With several of Alaska's ferries near the end of their useful service lives, Alaska Ship & Drydock was selected as construction manager and general contractor to potentially build the next generation boat--the new Alaska Class Ferry--for the Alaska Marine Highway System.
Alaska Ship & Drydock, which operates the Ketchikan Shipyard, Ketchikan, Alaska, will work with Alaska Department of Transportation & Public Facilities (ADOTPF) to finish the design of the 500-passenger, 60-vehicle ferry along with Elliott Bay Design Group, Seattle, Wash. EBDG is serving as the state’s naval architect and engineering contractor for the project. The new Alaska Class ferries are being designed as "day boats," meaning that they will have no overnight accommodations. Once the design is complete, ASD will have the first opportunity to negotiate a contract with the state for construction of the ferry.

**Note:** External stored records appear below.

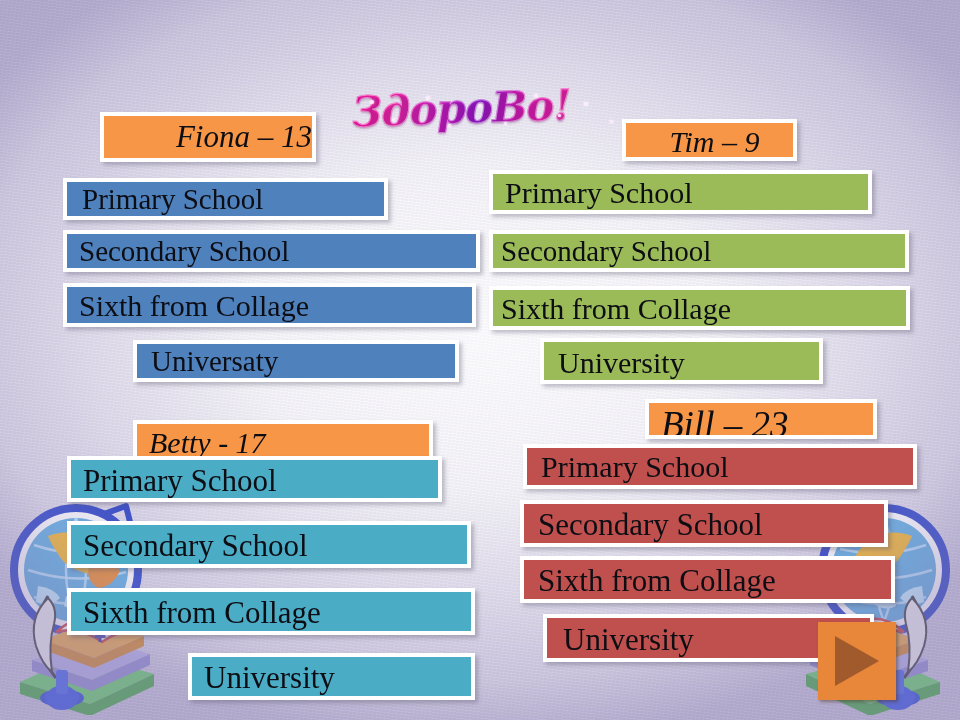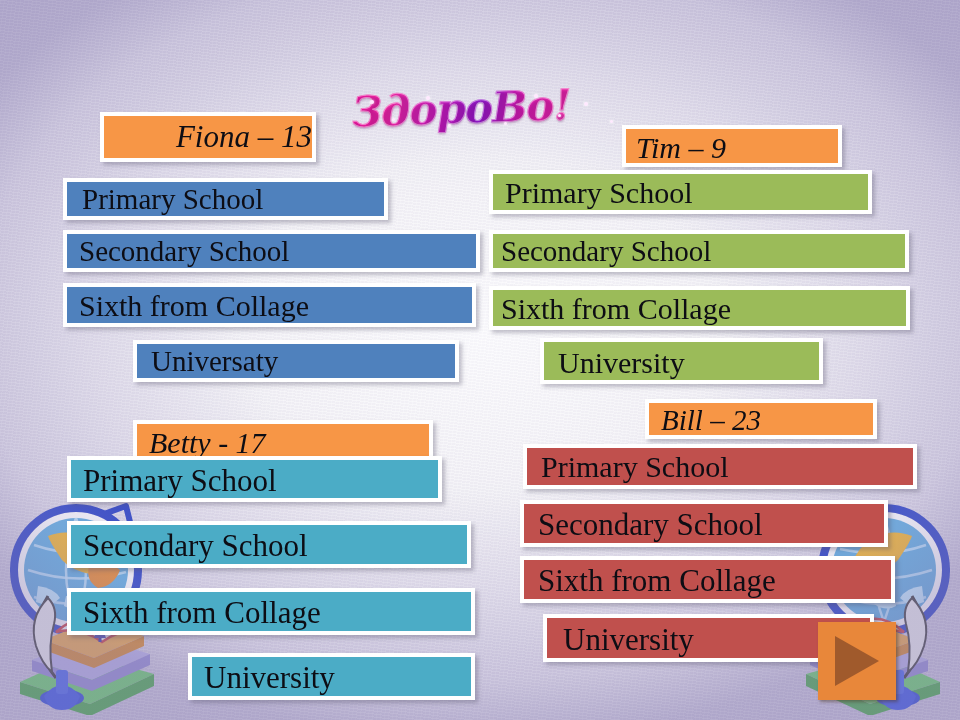"Tim – 9" div.box { text-align: none -> center; top: 125px -> 119px; width: 220px -> 175px }
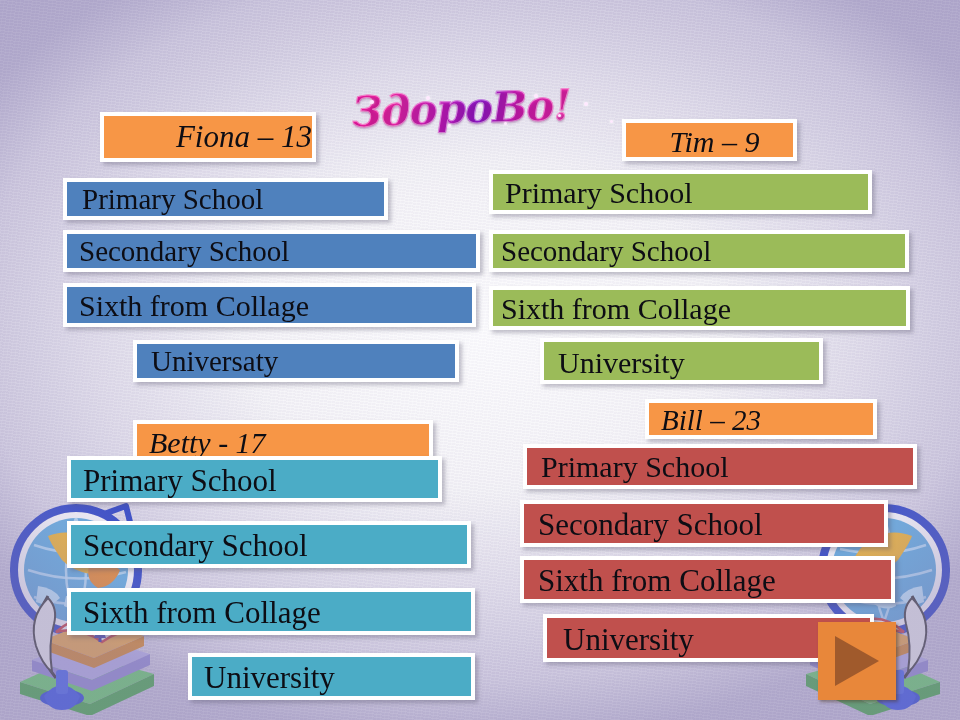"Bill – 23" span { font-size: 29px -> 37px }
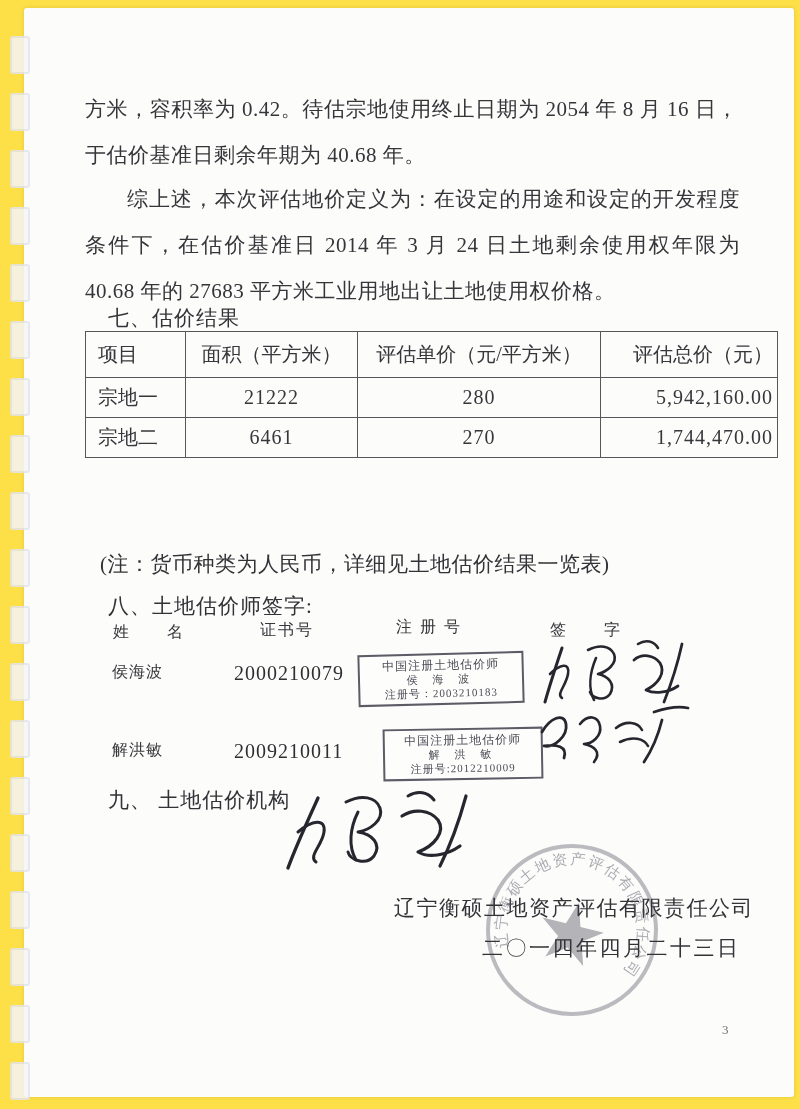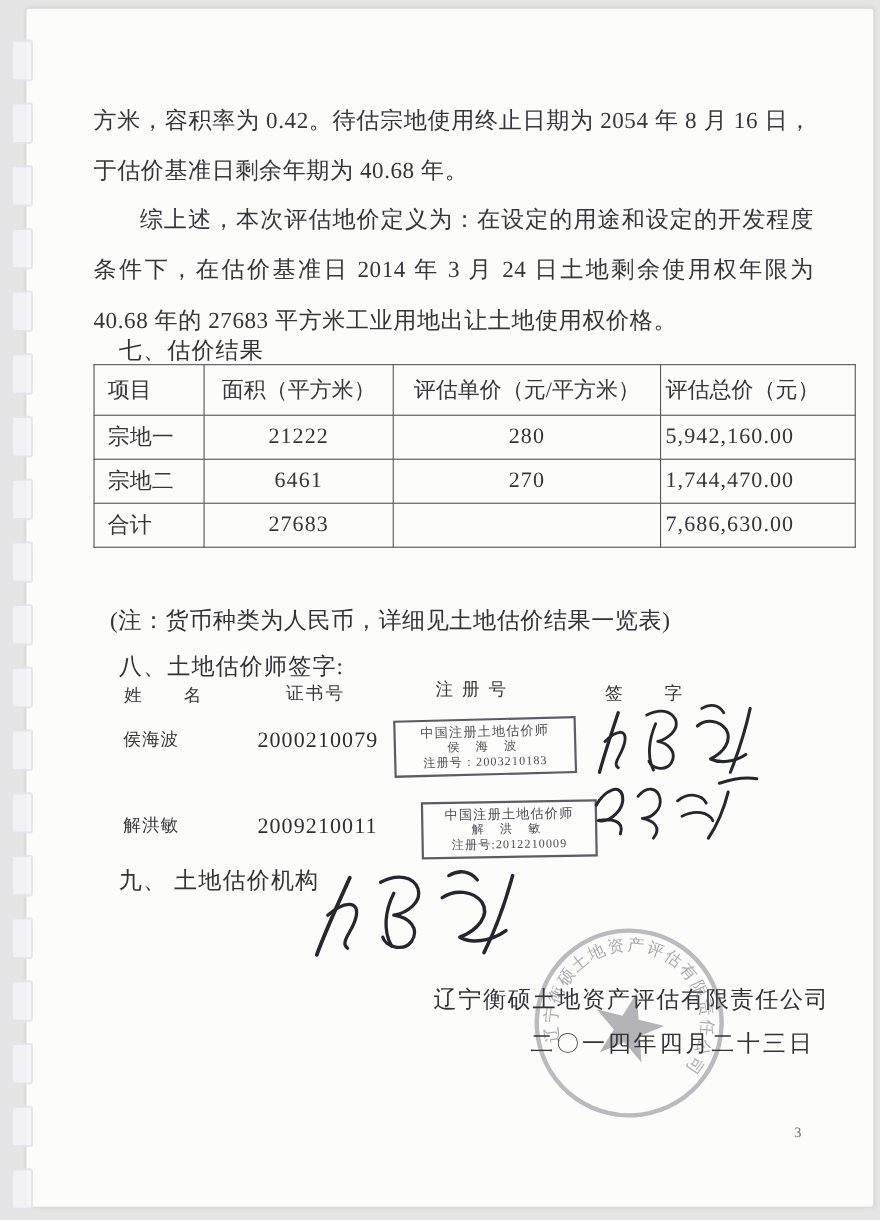"方米，容积率为 0.42。待估宗地使用终止日期为 2054 年 8" #canvas { background: #e5e5e5 -> #fde047 }
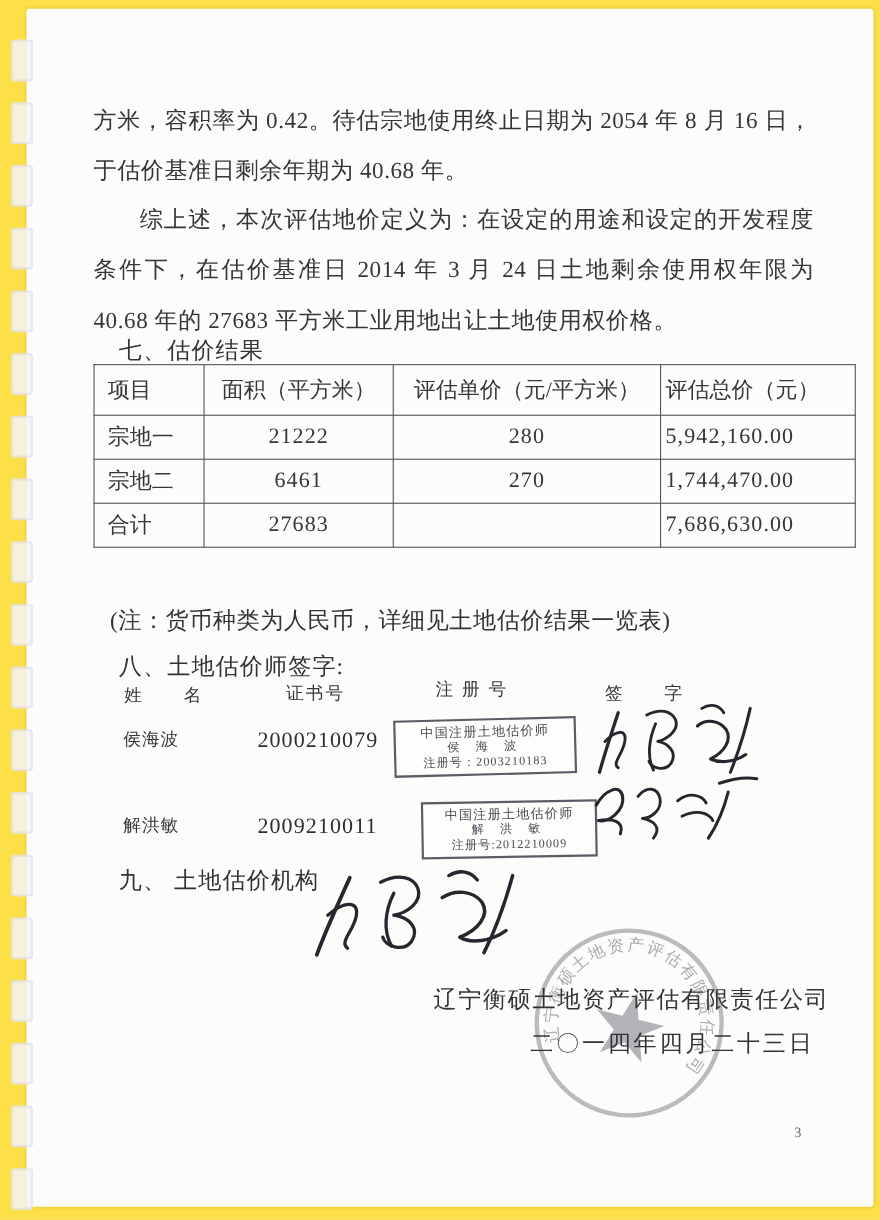"评估总价（元）" .c3 { text-align: left -> right }
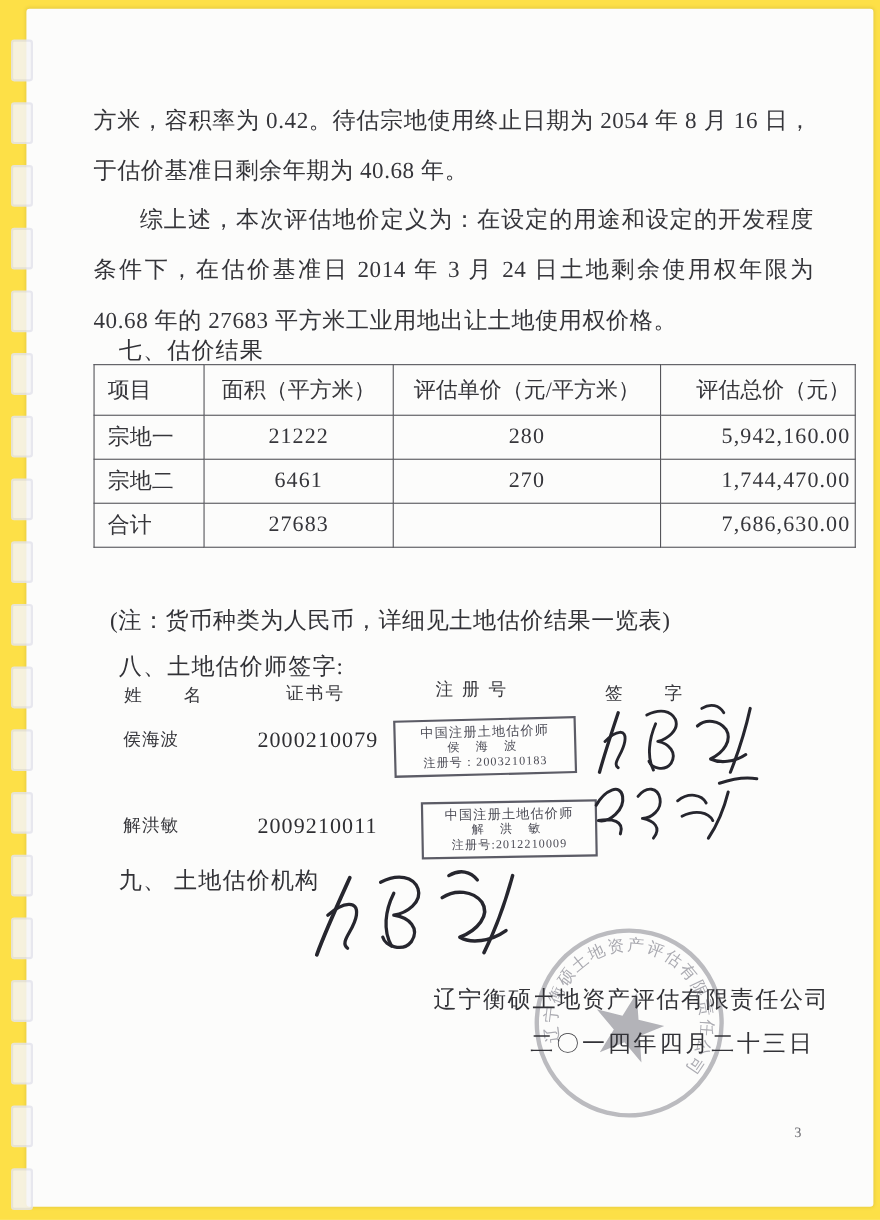"合计" tr { html: <tr> <td>合计</td> <td>27683</td> <td></td> <td>7,686,630.00</td> </tr> -> none }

"By participating in the design, ASD will have thorough knowledge of the vessel and what it will take to construct it,” ADOTPF Commissioner Marc Luiken said. “ASD can then submit a bid to build the vessel. This puts ASD in a partnership with the state, an arrangement that should limit costly change orders and cost overruns. The new process fulfills our responsibility to maximize the value of public funds while providing an opportunity for economic development and jobs in Alaska.”
Back in 2008, lawmakers appropriated $75 million for the first ferry, but former Alaska Governor Sarah Palin vetoed $15 million from the budget leaving $60 million. For the most recent Fiscal Year, Alaka Governor Sean Parnell approved $60 million in funding for the new ferry. That makes $120 million available to build the 350 ft ferry.
While the Alaska Marine Highway System carries far fewer passengers than other state ferry systems such as Washington State or New York, ferry routes may often be the only means of connecting to roads to reach remote locations in the state. On average, Alaska ferries carry a total of 319,000 passengers and 97,000 vehicles per year.